Ulf Hannerz, (born June 9, 1942, in Malmö) is a Swedish anthropologist. He is currently an emeritus professor of social anthropology at Stockholm University. He is also a member of the Royal Swedish Academy of Sciences., the American Academy of Arts and Sciences and the Austrian Academy of Sciences.

Hannerz's research interests includes urban societies, local media cultures, transnational cultural processes, and globalization. His works Soulside and Exploring the City are classic books in the area of urban anthropology.
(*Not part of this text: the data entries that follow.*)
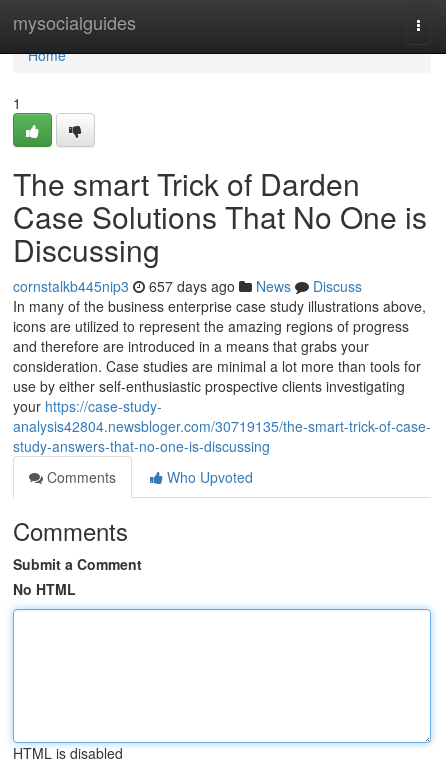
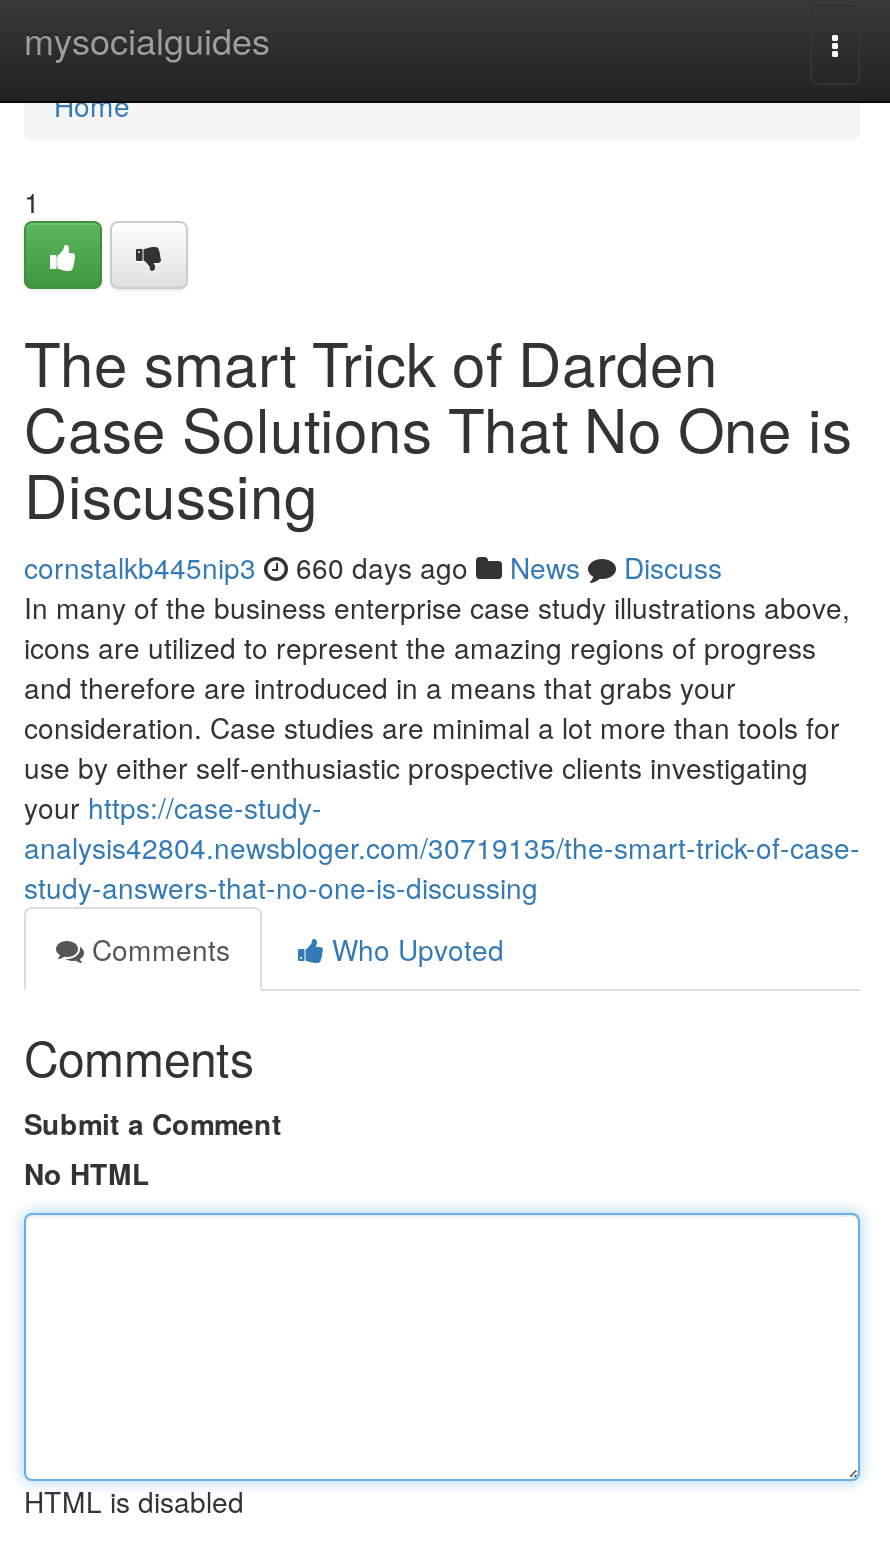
- cornstalkb445nip3 657 days ago News Discuss
+ cornstalkb445nip3 660 days ago News Discuss
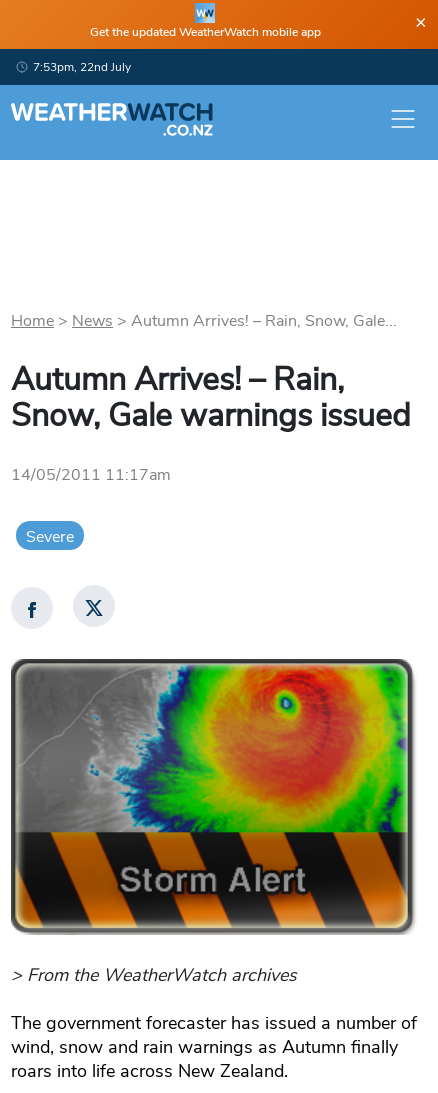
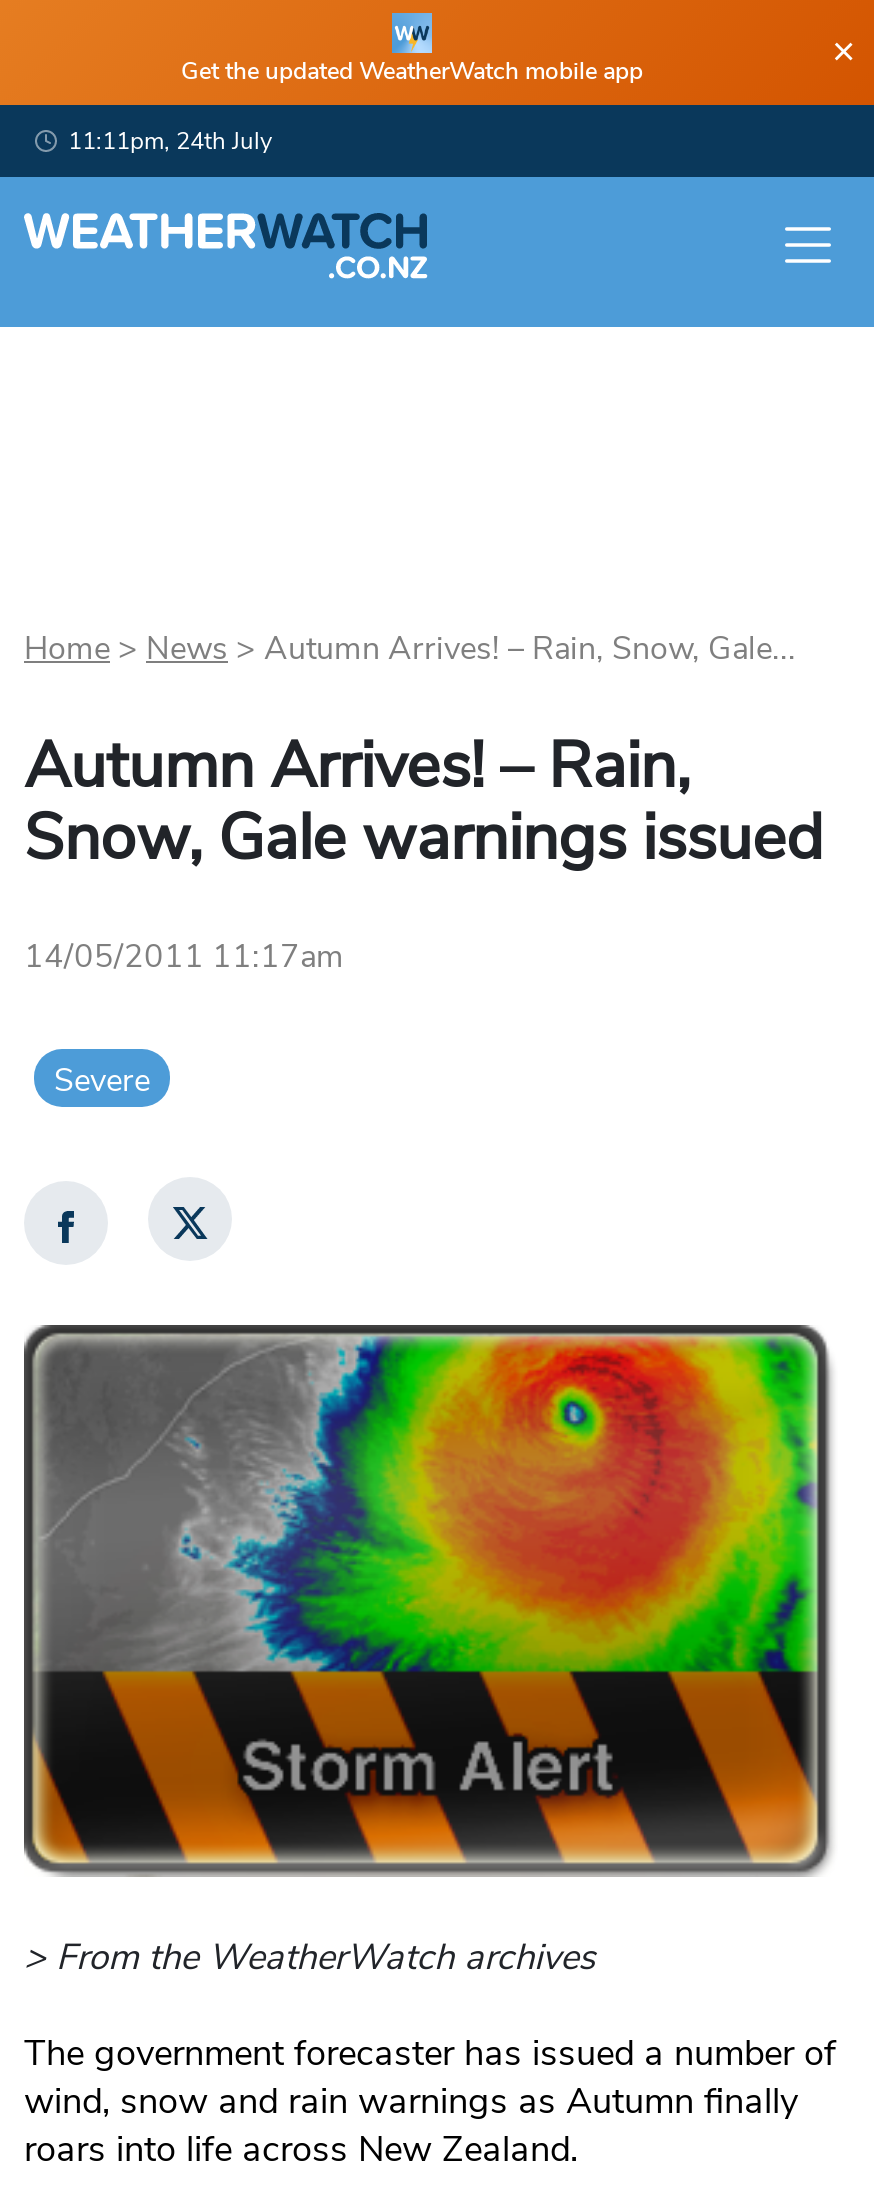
- 7:53pm, 22nd July
+ 11:11pm, 24th July
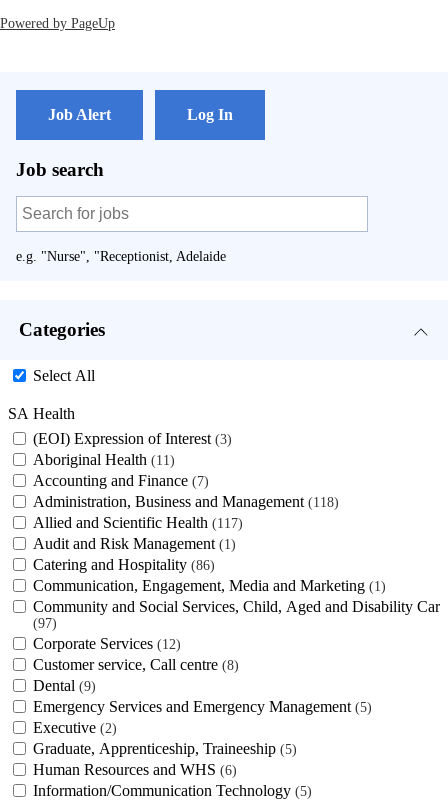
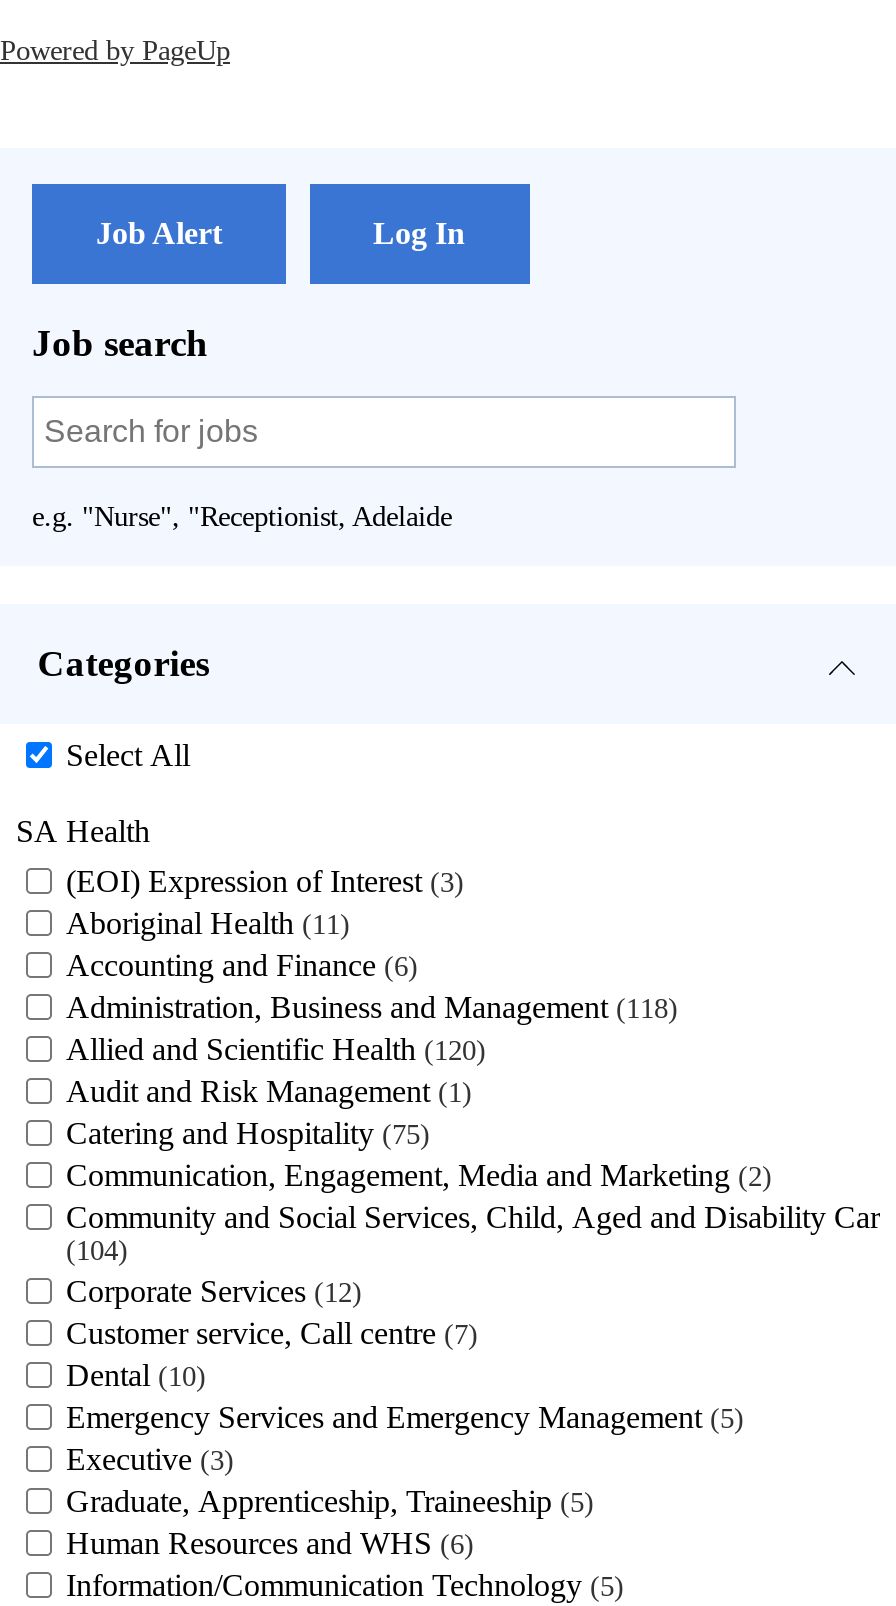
- Accounting and Finance 7
+ Accounting and Finance 6

- Allied and Scientific Health 117
+ Allied and Scientific Health 120

- Catering and Hospitality 86
+ Catering and Hospitality 75

- Communication, Engagement, Media and Marketing 1
+ Communication, Engagement, Media and Marketing 2

- 97
+ 104

- Customer service, Call centre 8
+ Customer service, Call centre 7

- Dental 9
+ Dental 10

- Executive 2
+ Executive 3
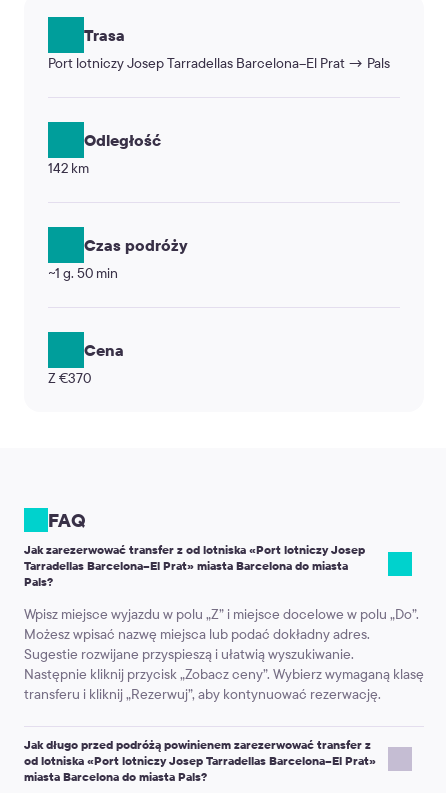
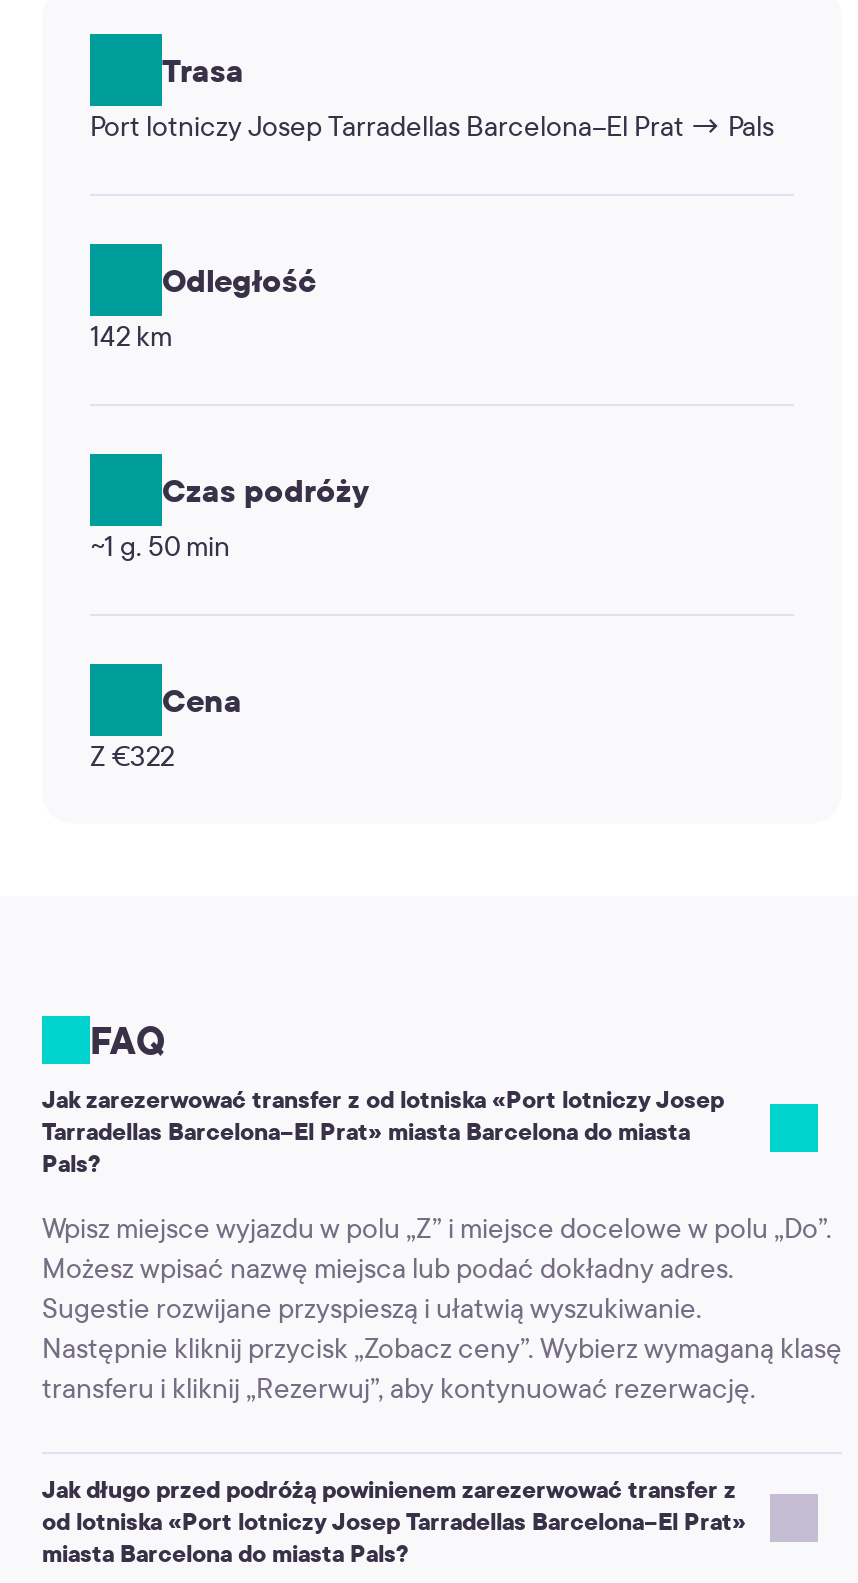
- Z €370
+ Z €322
Hannerz is the author of “Cosmopolitans and Locals in World Culture” (1990). His theory essentially explores cosmopolitanism from the analysis of expatriates.

In 2000, Hannerz delivered the Lewis Henry Morgan Lecture at the University of Rochester, considered by many to be the most important annual lecture series in the field of Anthropology.

In 2005, he received an honorary doctorate from The Faculty of Social Sciences, University of Oslo.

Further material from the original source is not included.